Extracted records
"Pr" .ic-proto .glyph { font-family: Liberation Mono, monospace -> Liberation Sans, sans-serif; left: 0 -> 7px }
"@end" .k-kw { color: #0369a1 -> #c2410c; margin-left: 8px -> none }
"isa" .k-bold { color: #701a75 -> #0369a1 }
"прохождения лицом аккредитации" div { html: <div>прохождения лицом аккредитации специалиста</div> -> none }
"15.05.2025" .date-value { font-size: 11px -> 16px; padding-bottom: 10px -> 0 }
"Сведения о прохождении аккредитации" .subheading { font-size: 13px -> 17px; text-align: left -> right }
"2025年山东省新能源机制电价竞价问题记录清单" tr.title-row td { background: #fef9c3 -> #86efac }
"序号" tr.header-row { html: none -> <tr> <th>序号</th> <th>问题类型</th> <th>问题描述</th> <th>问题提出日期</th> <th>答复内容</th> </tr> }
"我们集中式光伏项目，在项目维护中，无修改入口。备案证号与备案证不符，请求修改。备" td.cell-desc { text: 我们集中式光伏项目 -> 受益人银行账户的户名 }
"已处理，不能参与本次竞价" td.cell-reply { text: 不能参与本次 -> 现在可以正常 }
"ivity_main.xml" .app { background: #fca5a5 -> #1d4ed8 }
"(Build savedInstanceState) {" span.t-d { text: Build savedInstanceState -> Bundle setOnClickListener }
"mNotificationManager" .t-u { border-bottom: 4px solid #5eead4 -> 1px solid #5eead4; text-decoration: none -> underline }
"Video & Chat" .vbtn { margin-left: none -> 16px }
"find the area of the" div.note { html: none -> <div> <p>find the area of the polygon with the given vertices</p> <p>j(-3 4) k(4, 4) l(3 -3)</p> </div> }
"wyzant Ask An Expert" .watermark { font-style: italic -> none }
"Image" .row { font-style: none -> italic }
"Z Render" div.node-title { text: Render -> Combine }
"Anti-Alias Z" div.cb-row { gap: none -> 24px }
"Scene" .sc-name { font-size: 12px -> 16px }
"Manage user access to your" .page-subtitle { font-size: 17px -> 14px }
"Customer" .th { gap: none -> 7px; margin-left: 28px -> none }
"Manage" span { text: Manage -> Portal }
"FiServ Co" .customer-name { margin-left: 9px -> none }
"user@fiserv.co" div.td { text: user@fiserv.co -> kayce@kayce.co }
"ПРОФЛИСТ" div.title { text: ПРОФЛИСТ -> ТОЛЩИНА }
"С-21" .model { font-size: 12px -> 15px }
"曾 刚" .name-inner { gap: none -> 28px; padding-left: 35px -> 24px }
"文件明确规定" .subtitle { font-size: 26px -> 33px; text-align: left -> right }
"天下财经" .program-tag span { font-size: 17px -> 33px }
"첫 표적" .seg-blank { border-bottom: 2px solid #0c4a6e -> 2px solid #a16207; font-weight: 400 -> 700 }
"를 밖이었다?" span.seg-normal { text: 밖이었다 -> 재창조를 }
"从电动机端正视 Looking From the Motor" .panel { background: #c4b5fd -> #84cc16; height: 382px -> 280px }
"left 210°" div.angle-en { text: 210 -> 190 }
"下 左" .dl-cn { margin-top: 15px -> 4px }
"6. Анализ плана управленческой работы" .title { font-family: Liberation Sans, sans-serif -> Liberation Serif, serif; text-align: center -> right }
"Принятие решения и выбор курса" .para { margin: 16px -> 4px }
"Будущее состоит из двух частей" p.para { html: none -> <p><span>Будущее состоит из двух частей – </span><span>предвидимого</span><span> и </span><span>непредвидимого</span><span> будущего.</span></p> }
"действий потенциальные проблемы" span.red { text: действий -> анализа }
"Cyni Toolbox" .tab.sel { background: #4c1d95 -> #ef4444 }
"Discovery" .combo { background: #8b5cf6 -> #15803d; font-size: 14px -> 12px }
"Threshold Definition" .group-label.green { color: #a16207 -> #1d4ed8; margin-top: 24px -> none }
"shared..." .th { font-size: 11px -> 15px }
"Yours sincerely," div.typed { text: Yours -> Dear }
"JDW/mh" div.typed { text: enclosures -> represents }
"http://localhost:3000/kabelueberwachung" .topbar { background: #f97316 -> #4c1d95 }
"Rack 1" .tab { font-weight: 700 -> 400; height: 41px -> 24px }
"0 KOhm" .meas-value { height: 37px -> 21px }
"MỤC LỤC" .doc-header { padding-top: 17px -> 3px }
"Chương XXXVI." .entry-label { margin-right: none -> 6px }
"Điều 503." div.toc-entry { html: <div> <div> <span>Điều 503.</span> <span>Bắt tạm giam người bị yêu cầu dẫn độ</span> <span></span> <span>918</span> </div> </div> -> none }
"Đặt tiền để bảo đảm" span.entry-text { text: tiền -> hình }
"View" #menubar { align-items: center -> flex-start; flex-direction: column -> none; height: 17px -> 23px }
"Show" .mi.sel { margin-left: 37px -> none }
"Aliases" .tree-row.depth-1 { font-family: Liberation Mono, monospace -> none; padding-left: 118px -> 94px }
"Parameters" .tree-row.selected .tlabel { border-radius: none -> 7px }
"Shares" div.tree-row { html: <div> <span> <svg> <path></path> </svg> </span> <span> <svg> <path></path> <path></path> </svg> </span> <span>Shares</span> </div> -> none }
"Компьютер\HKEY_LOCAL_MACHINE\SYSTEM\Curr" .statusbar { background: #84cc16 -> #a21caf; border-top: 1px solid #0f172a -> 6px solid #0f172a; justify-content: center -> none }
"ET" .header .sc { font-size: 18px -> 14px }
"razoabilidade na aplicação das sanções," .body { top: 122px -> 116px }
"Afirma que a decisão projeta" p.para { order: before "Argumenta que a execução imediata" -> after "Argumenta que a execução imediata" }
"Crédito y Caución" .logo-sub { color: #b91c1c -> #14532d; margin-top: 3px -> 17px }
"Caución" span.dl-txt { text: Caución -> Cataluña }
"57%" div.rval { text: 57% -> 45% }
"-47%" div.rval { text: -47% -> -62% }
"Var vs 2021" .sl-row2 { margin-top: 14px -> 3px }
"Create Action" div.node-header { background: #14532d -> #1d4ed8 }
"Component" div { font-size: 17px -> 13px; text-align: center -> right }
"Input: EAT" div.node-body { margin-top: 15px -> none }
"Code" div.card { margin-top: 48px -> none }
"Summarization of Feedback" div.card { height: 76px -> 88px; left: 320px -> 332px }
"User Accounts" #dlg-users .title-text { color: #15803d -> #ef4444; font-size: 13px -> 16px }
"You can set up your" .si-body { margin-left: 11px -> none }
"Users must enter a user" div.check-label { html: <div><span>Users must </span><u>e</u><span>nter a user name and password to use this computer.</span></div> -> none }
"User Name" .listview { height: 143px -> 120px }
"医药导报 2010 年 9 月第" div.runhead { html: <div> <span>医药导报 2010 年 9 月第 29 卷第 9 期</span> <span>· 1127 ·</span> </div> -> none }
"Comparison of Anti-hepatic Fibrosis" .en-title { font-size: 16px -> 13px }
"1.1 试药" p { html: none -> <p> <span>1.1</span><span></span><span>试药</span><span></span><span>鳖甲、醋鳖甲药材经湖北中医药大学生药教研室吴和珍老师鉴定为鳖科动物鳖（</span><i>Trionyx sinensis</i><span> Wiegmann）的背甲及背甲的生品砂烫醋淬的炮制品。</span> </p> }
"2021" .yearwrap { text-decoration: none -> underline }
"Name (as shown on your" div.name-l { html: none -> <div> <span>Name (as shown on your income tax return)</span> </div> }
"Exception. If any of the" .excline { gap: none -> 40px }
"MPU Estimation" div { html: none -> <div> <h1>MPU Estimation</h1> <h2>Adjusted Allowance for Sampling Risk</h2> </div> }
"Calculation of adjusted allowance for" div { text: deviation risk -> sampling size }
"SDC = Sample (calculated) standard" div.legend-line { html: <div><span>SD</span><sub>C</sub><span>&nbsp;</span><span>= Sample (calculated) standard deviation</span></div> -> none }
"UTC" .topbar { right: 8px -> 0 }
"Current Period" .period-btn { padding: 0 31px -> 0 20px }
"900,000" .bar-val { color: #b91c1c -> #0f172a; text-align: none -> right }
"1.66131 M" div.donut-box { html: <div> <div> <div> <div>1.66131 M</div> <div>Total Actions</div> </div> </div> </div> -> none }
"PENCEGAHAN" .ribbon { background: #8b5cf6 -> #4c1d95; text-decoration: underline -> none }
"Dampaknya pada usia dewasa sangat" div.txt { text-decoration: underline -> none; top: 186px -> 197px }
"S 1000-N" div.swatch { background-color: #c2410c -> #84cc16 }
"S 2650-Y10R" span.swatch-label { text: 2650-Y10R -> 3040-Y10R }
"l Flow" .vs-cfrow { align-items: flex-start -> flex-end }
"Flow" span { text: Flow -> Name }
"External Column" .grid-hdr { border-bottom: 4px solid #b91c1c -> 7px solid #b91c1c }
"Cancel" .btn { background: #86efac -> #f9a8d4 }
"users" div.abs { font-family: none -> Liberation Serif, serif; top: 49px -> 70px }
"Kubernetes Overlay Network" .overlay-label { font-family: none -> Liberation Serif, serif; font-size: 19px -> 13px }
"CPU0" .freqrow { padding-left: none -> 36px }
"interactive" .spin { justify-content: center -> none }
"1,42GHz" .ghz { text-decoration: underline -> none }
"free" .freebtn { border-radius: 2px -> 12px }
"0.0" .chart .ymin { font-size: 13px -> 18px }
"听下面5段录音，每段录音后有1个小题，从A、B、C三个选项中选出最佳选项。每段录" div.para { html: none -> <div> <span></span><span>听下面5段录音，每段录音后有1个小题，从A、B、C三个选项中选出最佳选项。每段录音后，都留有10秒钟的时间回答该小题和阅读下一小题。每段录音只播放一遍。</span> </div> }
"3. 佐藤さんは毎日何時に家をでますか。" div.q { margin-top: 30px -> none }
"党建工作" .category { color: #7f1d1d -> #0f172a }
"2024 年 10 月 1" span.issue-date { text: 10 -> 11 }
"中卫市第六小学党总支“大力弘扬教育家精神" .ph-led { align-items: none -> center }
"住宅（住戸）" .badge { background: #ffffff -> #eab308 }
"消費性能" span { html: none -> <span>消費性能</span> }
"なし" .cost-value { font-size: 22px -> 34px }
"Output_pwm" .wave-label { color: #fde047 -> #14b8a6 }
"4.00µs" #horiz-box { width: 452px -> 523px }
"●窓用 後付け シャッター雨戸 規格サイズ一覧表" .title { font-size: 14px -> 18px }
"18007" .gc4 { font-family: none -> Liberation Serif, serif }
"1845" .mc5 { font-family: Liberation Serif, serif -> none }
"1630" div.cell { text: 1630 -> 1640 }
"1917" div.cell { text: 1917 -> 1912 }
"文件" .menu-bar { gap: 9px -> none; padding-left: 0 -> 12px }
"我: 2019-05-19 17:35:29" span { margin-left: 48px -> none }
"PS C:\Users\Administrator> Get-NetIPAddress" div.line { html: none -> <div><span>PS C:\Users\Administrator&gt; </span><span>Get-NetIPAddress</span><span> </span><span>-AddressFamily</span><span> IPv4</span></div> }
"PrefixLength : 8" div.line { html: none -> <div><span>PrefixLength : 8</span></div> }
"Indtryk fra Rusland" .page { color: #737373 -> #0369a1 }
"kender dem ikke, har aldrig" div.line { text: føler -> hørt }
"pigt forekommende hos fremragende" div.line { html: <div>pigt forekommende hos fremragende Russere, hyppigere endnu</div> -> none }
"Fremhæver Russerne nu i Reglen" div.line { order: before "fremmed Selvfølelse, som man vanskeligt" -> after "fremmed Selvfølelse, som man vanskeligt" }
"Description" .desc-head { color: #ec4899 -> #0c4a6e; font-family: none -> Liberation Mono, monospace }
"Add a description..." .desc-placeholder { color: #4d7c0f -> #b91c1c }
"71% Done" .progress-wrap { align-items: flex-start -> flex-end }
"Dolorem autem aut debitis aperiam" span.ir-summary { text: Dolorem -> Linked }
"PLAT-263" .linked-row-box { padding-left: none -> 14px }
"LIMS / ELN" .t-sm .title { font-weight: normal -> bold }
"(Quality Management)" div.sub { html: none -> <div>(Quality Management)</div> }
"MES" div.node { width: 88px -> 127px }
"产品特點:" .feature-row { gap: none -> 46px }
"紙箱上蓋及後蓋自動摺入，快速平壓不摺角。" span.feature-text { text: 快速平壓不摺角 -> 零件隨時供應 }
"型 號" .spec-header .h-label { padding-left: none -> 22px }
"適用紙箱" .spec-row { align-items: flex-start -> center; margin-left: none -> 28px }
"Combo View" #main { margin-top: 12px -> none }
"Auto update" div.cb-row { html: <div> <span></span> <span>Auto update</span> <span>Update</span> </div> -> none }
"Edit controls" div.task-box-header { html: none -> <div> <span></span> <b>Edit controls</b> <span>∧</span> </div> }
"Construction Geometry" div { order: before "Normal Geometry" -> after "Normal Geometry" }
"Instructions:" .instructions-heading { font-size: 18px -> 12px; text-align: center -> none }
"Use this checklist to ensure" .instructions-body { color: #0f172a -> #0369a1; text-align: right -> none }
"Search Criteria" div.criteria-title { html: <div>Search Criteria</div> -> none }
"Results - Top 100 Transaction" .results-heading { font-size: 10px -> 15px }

Task
Of the lines above, retype only those from the line containing "text: 밖이었다 ->" through the line containing "<div> <span> <svg>", including both, exactly.

Final answer
"를 밖이었다?" span.seg-normal { text: 밖이었다 -> 재창조를 }
"从电动机端正视 Looking From the Motor" .panel { background: #c4b5fd -> #84cc16; height: 382px -> 280px }
"left 210°" div.angle-en { text: 210 -> 190 }
"下 左" .dl-cn { margin-top: 15px -> 4px }
"6. Анализ плана управленческой работы" .title { font-family: Liberation Sans, sans-serif -> Liberation Serif, serif; text-align: center -> right }
"Принятие решения и выбор курса" .para { margin: 16px -> 4px }
"Будущее состоит из двух частей" p.para { html: none -> <p><span>Будущее состоит из двух частей – </span><span>предвидимого</span><span> и </span><span>непредвидимого</span><span> будущего.</span></p> }
"действий потенциальные проблемы" span.red { text: действий -> анализа }
"Cyni Toolbox" .tab.sel { background: #4c1d95 -> #ef4444 }
"Discovery" .combo { background: #8b5cf6 -> #15803d; font-size: 14px -> 12px }
"Threshold Definition" .group-label.green { color: #a16207 -> #1d4ed8; margin-top: 24px -> none }
"shared..." .th { font-size: 11px -> 15px }
"Yours sincerely," div.typed { text: Yours -> Dear }
"JDW/mh" div.typed { text: enclosures -> represents }
"http://localhost:3000/kabelueberwachung" .topbar { background: #f97316 -> #4c1d95 }
"Rack 1" .tab { font-weight: 700 -> 400; height: 41px -> 24px }
"0 KOhm" .meas-value { height: 37px -> 21px }
"MỤC LỤC" .doc-header { padding-top: 17px -> 3px }
"Chương XXXVI." .entry-label { margin-right: none -> 6px }
"Điều 503." div.toc-entry { html: <div> <div> <span>Điều 503.</span> <span>Bắt tạm giam người bị yêu cầu dẫn độ</span> <span></span> <span>918</span> </div> </div> -> none }
"Đặt tiền để bảo đảm" span.entry-text { text: tiền -> hình }
"View" #menubar { align-items: center -> flex-start; flex-direction: column -> none; height: 17px -> 23px }
"Show" .mi.sel { margin-left: 37px -> none }
"Aliases" .tree-row.depth-1 { font-family: Liberation Mono, monospace -> none; padding-left: 118px -> 94px }
"Parameters" .tree-row.selected .tlabel { border-radius: none -> 7px }
"Shares" div.tree-row { html: <div> <span> <svg> <path></path> </svg> </span> <span> <svg> <path></path> <path></path> </svg> </span> <span>Shares</span> </div> -> none }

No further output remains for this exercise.